Nonconvex Zeroth-Order Stochastic ADMM Methods with Lower Function Query Complexity

Zeroth-order (gradient-free) method is a class of powerful optimization tool for many machine learning problems because it only needs function values (not gradient) in the optimization. In particular, zeroth-order method is very suitable for many complex problems such as black-box attacks and bandit feedback, whose explicit gradients are difficult or infeasible to obtain. Recently, although many zeroth-order methods have been developed, these approaches still exist two main drawbacks: 1) high function query complexity; 2) not being well suitable for solving the problems with complex penalties and constraints. To address these challenging drawbacks, in this paper, we propose a novel fast zeroth-order stochastic alternating direction method of multipliers (ADMM) method (\emph{i.e.}, ZO-SPIDER-ADMM) with lower function query complexity for solving nonconvex problems with multiple nonsmooth penalties. Moreover, we prove that our ZO-SPIDER-ADMM has the optimal function query complexity of $O(dn + dn^{\frac{1}{2}}\epsilon^{-1})$ for finding an $\epsilon$-approximate local solution, where $n$ and $d$ denote the sample size and dimension of data, respectively. In particular, the ZO-SPIDER-ADMM improves the existing best nonconvex zeroth-order ADMM methods by a factor of $O(d^{\frac{1}{3}}n^{\frac{1}{6}})$. Moreover, we propose a fast online ZO-SPIDER-ADMM (\emph{i.e.,} ZOO-SPIDER-ADMM).
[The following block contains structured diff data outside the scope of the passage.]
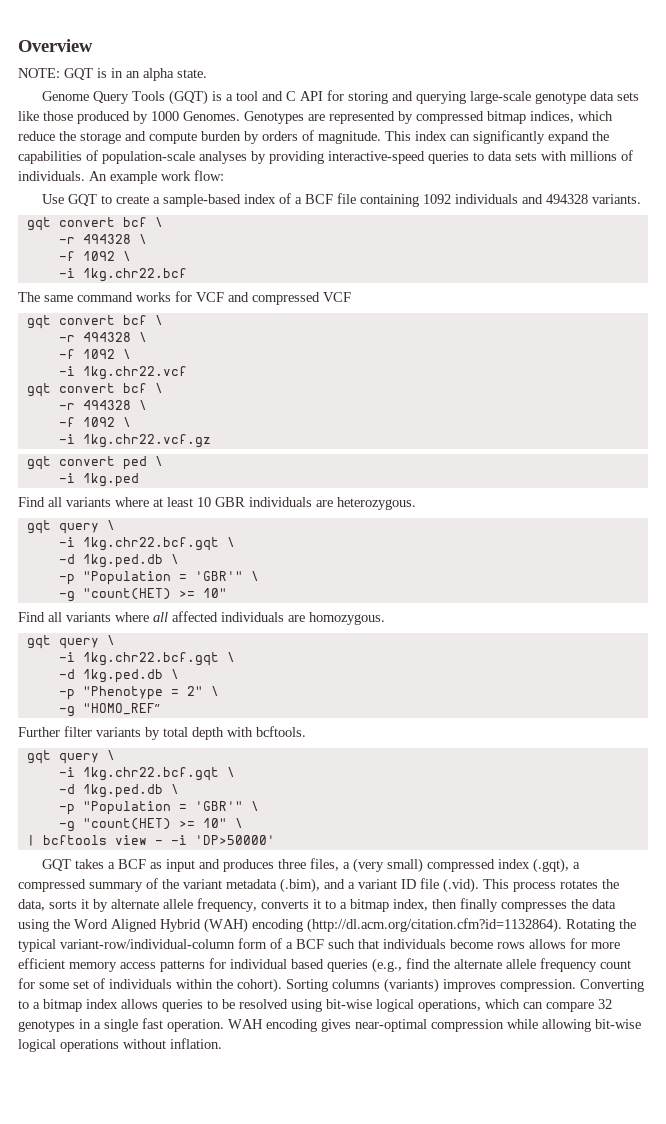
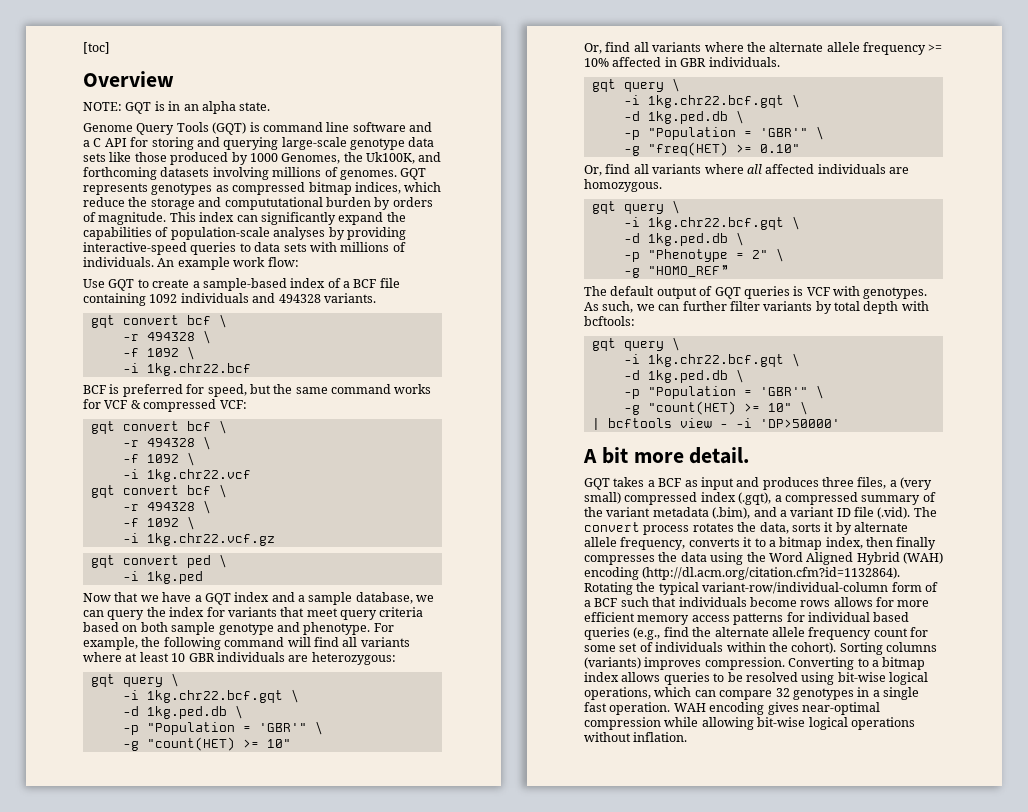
+ [toc]
- Genome Query Tools (GQT) is a tool and C API for storing and querying large-scale genotype data sets like those produced by 1000 Genomes. Genotypes are represented by compressed bitmap indices, which reduce the storage and compute burden by orders of magnitude.
+ Genome Query Tools (GQT) is command line software and a C API for storing and querying large-scale genotype data sets like those produced by 1000 Genomes, the Uk100K, and forthcoming datasets involving millions of genomes. GQT represents genotypes as compressed bitmap indices, which reduce the storage and compututational burden by orders of magnitude.
- The same command works for VCF and compressed VCF
+ BCF is preferred for speed, but the same command works for VCF & compressed VCF:
- Find all variants where at least 10 GBR individuals are heterozygous.
+ Now that we have a GQT index and a sample database, we can query the index for variants that meet query criteria based on both sample genotype and phenotype. For example, the following command will find all variants where at least 10 GBR individuals are heterozygous:
- Find all variants where all affected individuals are homozygous.
+ Or, find all variants where the alternate allele frequency >= 10% affected in GBR individuals.
+ gqt query \
+ -i 1kg.chr22.bcf.gqt \
+ -d 1kg.ped.db \
+ -p "Population = 'GBR'" \
+ -g "freq(HET) >= 0.10"
+ Or, find all variants where all affected individuals are homozygous.
- Further filter variants by total depth with bcftools.
+ The default output of GQT queries is VCF with genotypes. As such, we can further filter variants by total depth with bcftools:
+ A bit more detail.
- GQT takes a BCF as input and produces three files, a (very small) compressed index (.gqt), a compressed summary of the variant metadata (.bim), and a variant ID file (.vid). This process rotates the data, sorts it by alternate allele frequency, converts it to a bitmap index, then finally compresses the data using the Word Aligned Hybrid (WAH) encoding (http://dl.acm.org/citation.cfm?id=1132864). Rotating the typical variant-row/individual-column form of a BCF such that individuals become rows allows for more efficient memory access patterns for individual based queries (e.g., find the alternate allele frequency count for some set of individuals within the cohort).
+ GQT takes a BCF as input and produces three files, a (very small) compressed index (.gqt), a compressed summary of the variant metadata (.bim), and a variant ID file (.vid). The convert process rotates the data, sorts it by alternate allele frequency, converts it to a bitmap index, then finally compresses the data using the Word Aligned Hybrid (WAH) encoding (http://dl.acm.org/citation.cfm?id=1132864). Rotating the typical variant-row/individual-column form of a BCF such that individuals become rows allows for more efficient memory access patterns for individual based queries (e.g., find the alternate allele frequency count for some set of individuals within the cohort).

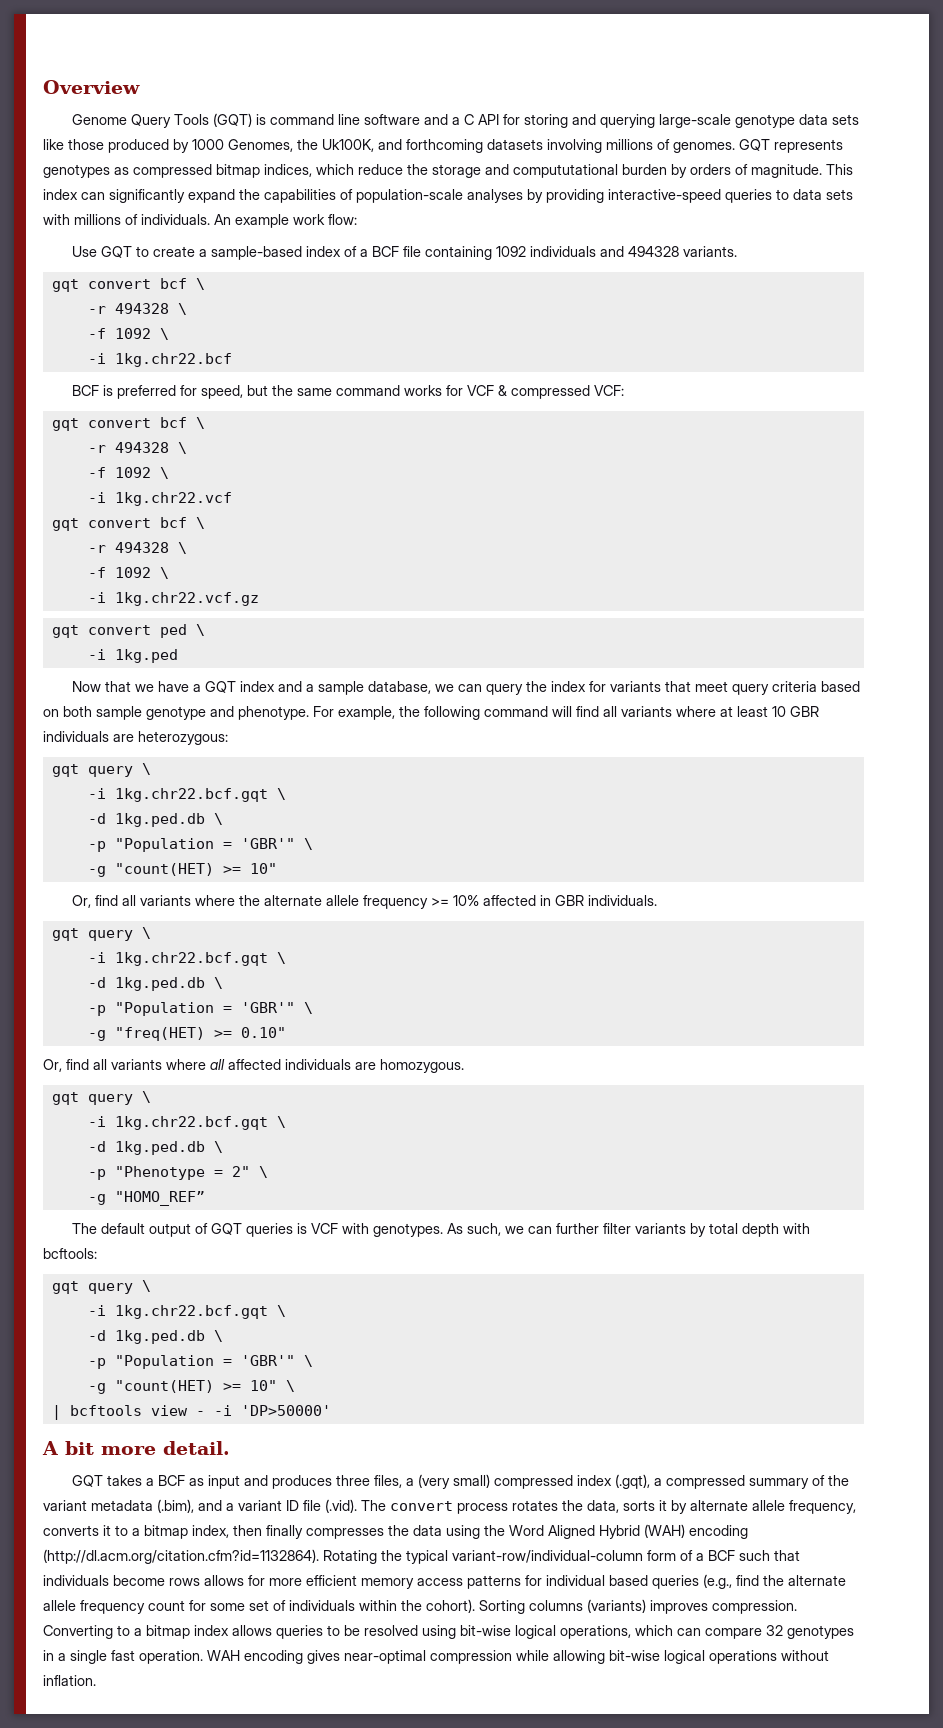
- [toc]
- NOTE: GQT is in an alpha state.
Our theoretical analysis shows that the ZOO-SPIDER-ADMM has the function query complexity of $O(d\epsilon^{-\frac{3}{2}})$, which improves the existing best result by a factor of $O(\epsilon^{-\frac{1}{2}})$. Finally, we utilize a task of structured adversarial attack on black-box deep neural networks to demonstrate the efficiency of our algorithms.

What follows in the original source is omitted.